Say you see a link on a page you want to save and read later. But you don’t want to save just the link, and you don’t want to have to load the entire web page (slow) and save that (slow a second time, when you come to load it for reading). There’s Instapaper and (better) Readability, but in order to use them (at least in DT) you have to load the page first, then convert it, then save it to DT.
This script saves a good many of those steps. Just copy the URL of the link you’re interested in to the clipboard (in Safari or DT, by control-clicking and selecting “Copy Link” from the contextual menu). The script does the rest: downloads the markup from the Instapaper version of the page, then uses it as the source to recreate it in DT. Presto: you get just the body text of the page associated with the link, saved in DT.
(Readability has a better algorithm than Instapaper, but I don’t know how to tell it to deliver the text to me: unlike Instapaper, it doesn’t create a separate page with its own url to point the “download markup” command at. Any one got an idea?)
Here’s the script:

tell application "DEVONthink Pro"
	
	set theRawUrl to (the clipboard)
	set search_string to "http://"
	set replacement_string to ""
	set AppleScript's text item delimiters to search_string
	set text_item_list to every text item of theRawUrl
	set AppleScript's text item delimiters to replacement_string
	set theRawUrl to text_item_list as string
	
	
	set theURL to "http://www.instapaper.com/text?u=http%3A%2F%2F" & theRawUrl
	set theSource to download markup from theURL
	set theTitle to get title of theSource
	
	create record with {type:html, source:theSource, name:theTitle, URL:theURL} in incoming group
end tell

Here’s a PHP port of Readability. If I knew how to use and apply PHP I suspect I’d have an easy answer to my question: http://www.keyvan.net/2010/08/php-readability/

Maybe this helps. I wrote my Readability script for DTPO by snarfing the Javascript that Readability puts in the custom bookmarklet that you can build at Arc90’s site. You could incorporate this into your script, perhaps. Or grab the Javascript from the bookmarketlet for your own flavor.

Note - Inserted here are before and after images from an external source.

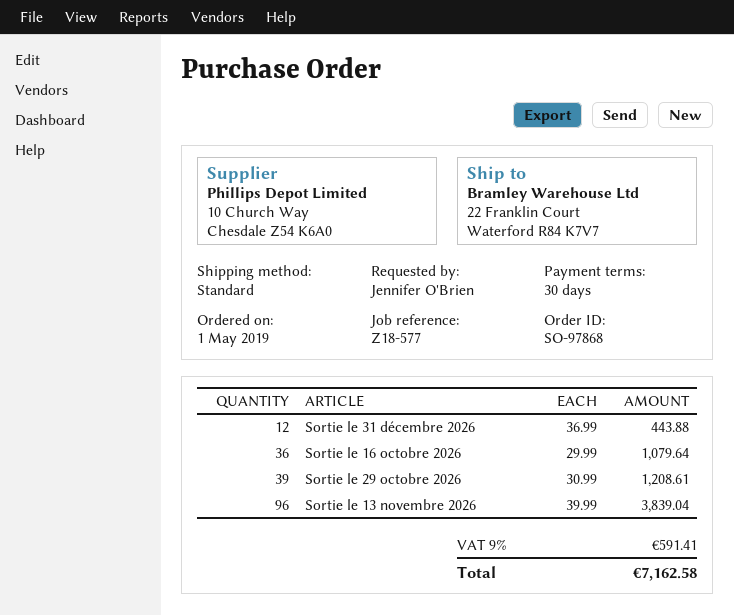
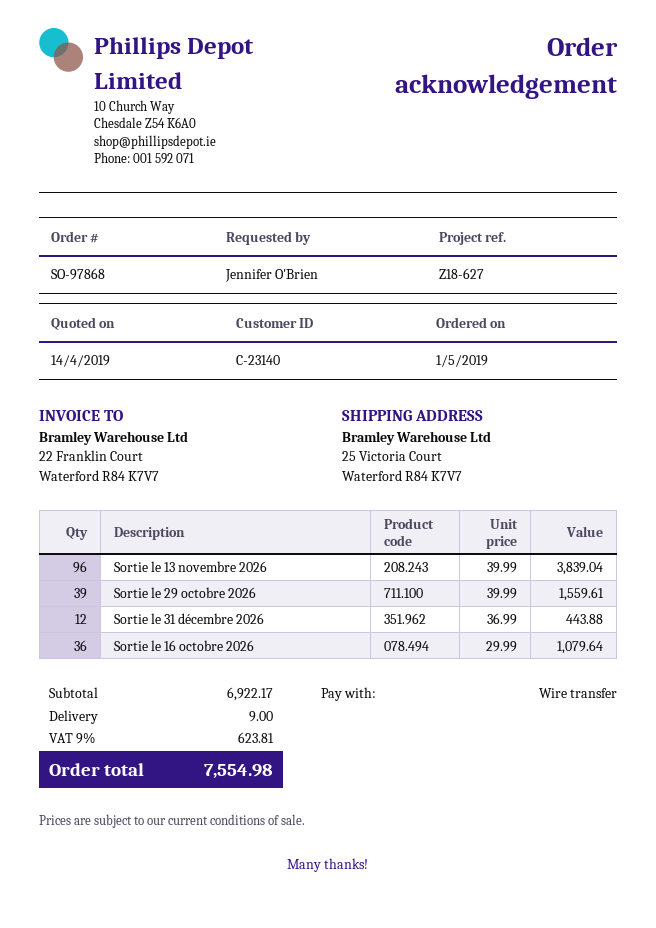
reference: Z18-577 -> Z18-627
ship to: 22 Franklin Court, Waterford R84 K7V7 -> 25 Victoria Court, Waterford R84 K7V7
Sortie le 29 octobre 2026: 39 x 30.99 = 1208.61 -> 39 x 39.99 = 1559.61
shipping: none -> 9.00
tax: 9% = 591.41 -> 9% = 623.81
total: 7162.58 -> 7554.98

-- this script implements the Readability bookmarklet in DTPO
-- Readability is provided by Arc90 Labs at http://lab.arc90.com/experiments/readability/
-- Readabilty is copyright its owner and this script does not modify the code provided by Arc90 at the above link
-- use: open an HTML document, bookmark, or Web Archive in DTPO

set ReadabilityCode to "javascript:(function(){readStyle='style-newspaper';readSize='size-medium';readMargin='margin-narrow';_readability_script=document.createElement('SCRIPT');_readability_script.type='text/javascript';_readability_script.src='http://lab.arc90.com/experiments/readability/js/readability.js?x='+(Math.random());document.getElementsByTagName('head')[0].appendChild(_readability_script);_readability_css=document.createElement('LINK');_readability_css.rel='stylesheet';_readability_css.href='http://lab.arc90.com/experiments/readability/css/readability.css';_readability_css.type='text/css';_readability_css.media='screen';document.getElementsByTagName('head')[0].appendChild(_readability_css);_readability_print_css=document.createElement('LINK');_readability_print_css.rel='stylesheet';_readability_print_css.href='http://lab.arc90.com/experiments/readability/css/readability-print.css';_readability_print_css.media='print';_readability_print_css.type='text/css';document.getElementsByTagName('head')[0].appendChild(_readability_print_css);})();"

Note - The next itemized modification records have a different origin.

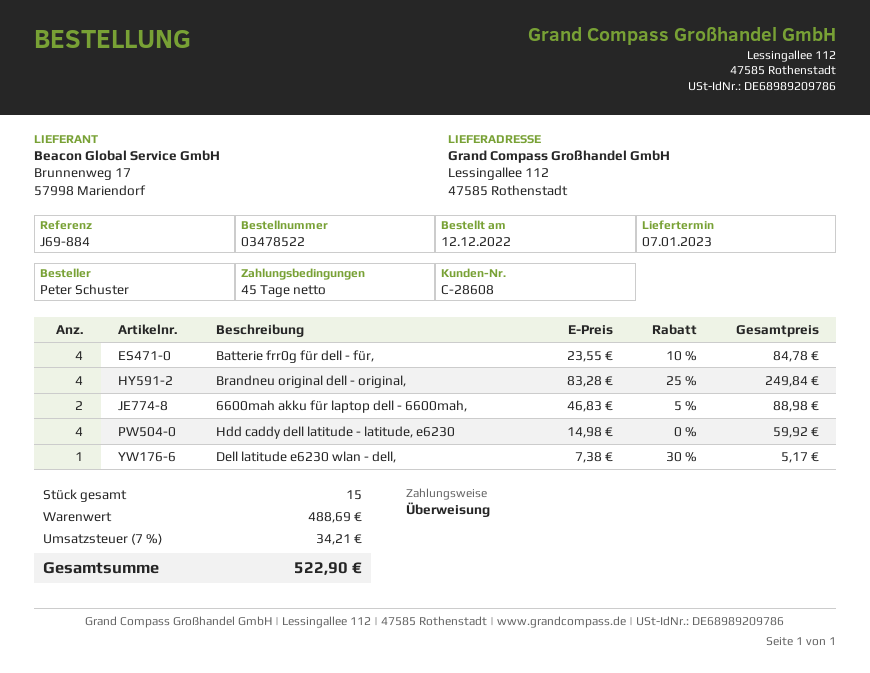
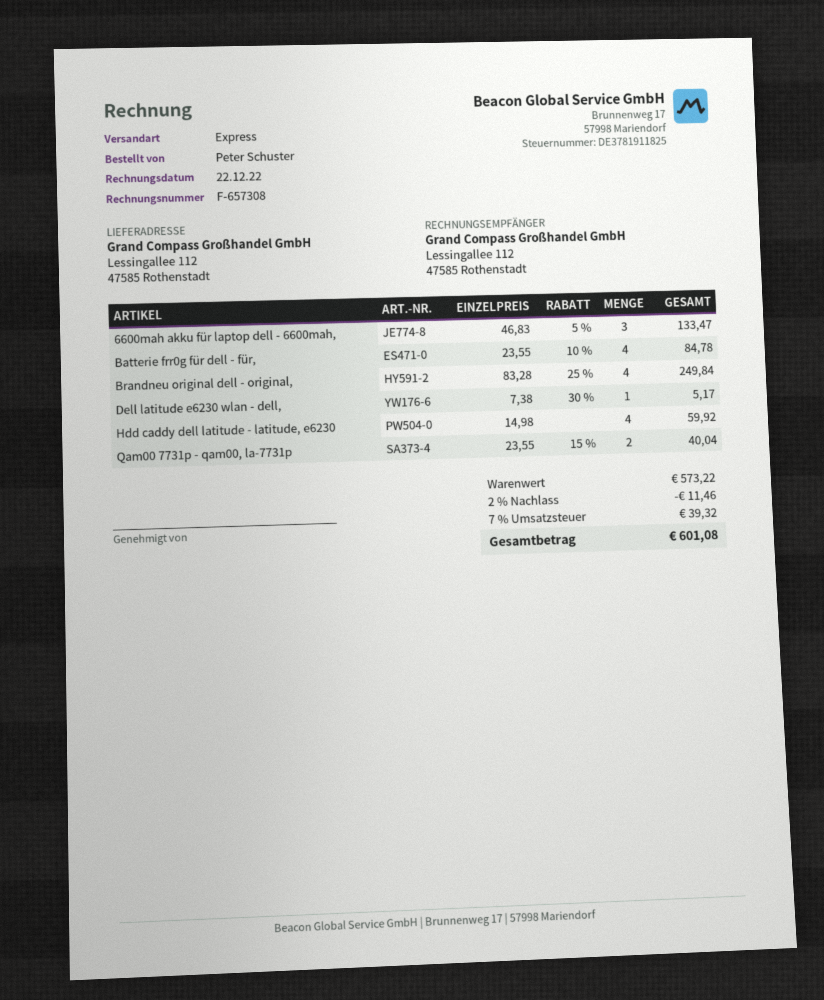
6600mah akku für laptop dell - 6600mah,: 2 x 46.83 - 5% = 88.98 -> 3 x 46.83 - 5% = 133.47
Qam00 7731p - qam00, la-7731p: none -> 2 x 23.55 - 15% = 40.04
subtotal: 488.69 -> 573.22
discount: none -> 2% = 11.46
tax: 7% = 34.21 -> 7% = 39.32
total: 522.90 -> 601.08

tell application id "com.devon-technologies.thinkpro2"
	set theWindow to think window 1
	do JavaScript ReadabilityCode in theWindow
end tell

No, I’ve got that. But you can only invoke the bookmarklet if you first load the page in its original form. I’m trying to eliminate that step: just go straight to the Readability version. It’s a very simple thing for anyone who knows what they’re doing (that would leave me out): just a matter of invoking the python or PHP ports of Readability for a given url. I just don’t know how to do that.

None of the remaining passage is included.